I had a kernel that did something like this:
mykernel<<<2048/64, 64>>>(input, output);
__global__ void mkernel(input, output)
read in global data
do calculations on the global data
write some global data
val1 = 0.0f;
if (condition) {
for (k = 0; k < eleven; k++) {
for (l = 0; l < nine; l++) {
val1 += tex2D(k+base_k, l+base_l);
}
}
}
write val1 to global memory
So I thought it might be beneficial to split this kernel up to skip the double for loop. So I coded the following:
mykernel1<<<2048/64, 64>>>(input, output);
mykernel2<<<2048,dim3(11,9,1)>>>(input, output);
__global__ void mkernel1(input, output)
read in global data
do calculations on the global data
write some global data
write condition to global memory
__global__ void mkernel2(input, output)
__shared__ float data;
__shared__ int condition;
__shared__ float val[11*9];
unsigned int tid = threadIdx.x + __umul24(threadIdx.y, blockDim.x);
val[tid] = 0.0f;
if (tid==0){
data = global_data[blockIdx.x];
condition = global_condition[blockIdx.x];
}
__syncthreads();
if (condition) {
unsigned int k = threadIdx.x + base_k;
unsigned int l = threadIdx.y + base_y;
val[tid] = tex2D(k,l);
}
}
reduction of val
if(tid==0)
write val[0] to global memory
}
However, I found out the the combined GPU time was higher than in the first case. Now I need to write some values to global memory and read them in the second kernel, where they were just intermediate values in the first case, but I also saw that almost all my memory accesses are uncoalesced.

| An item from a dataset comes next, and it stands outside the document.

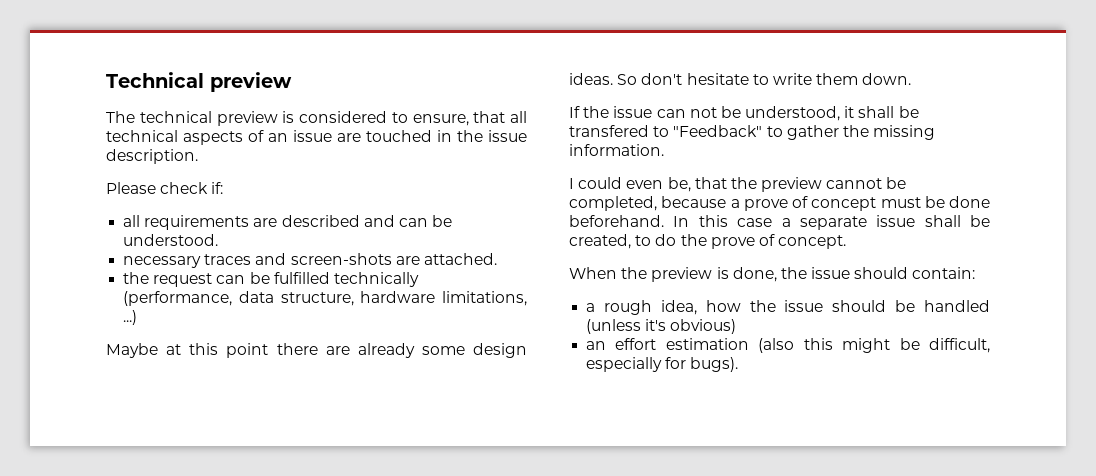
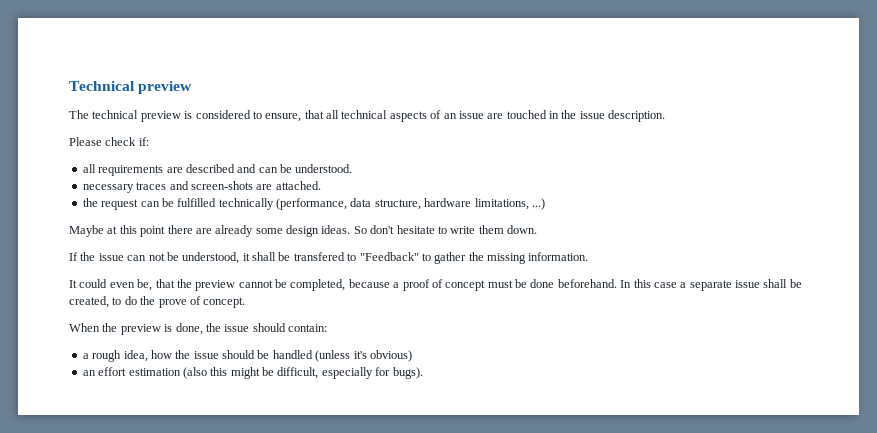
[569,178,574,189] I -> [69,280,77,288] It
[743,199,788,211] prove -> [402,279,430,291] proof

When reading the manual I saw that the most probable reason is that 15/16 blocks are reading an adress whose base adress is not 16*sizeof(type) higher than the adress of the array. Does anybody know of a solution other than allocating 16 times as much memory to satisfy that coalescing constraint? I could let the first 16 threads read in data for 16 calculations and then have a
#pragma unroll 16
for (offset = 0; offset < 16; offset ++) {
}
And letting each block calculate 16 values instead of 1, but I find that solution a bit inelegant (I was trying to get rid of for loops ;))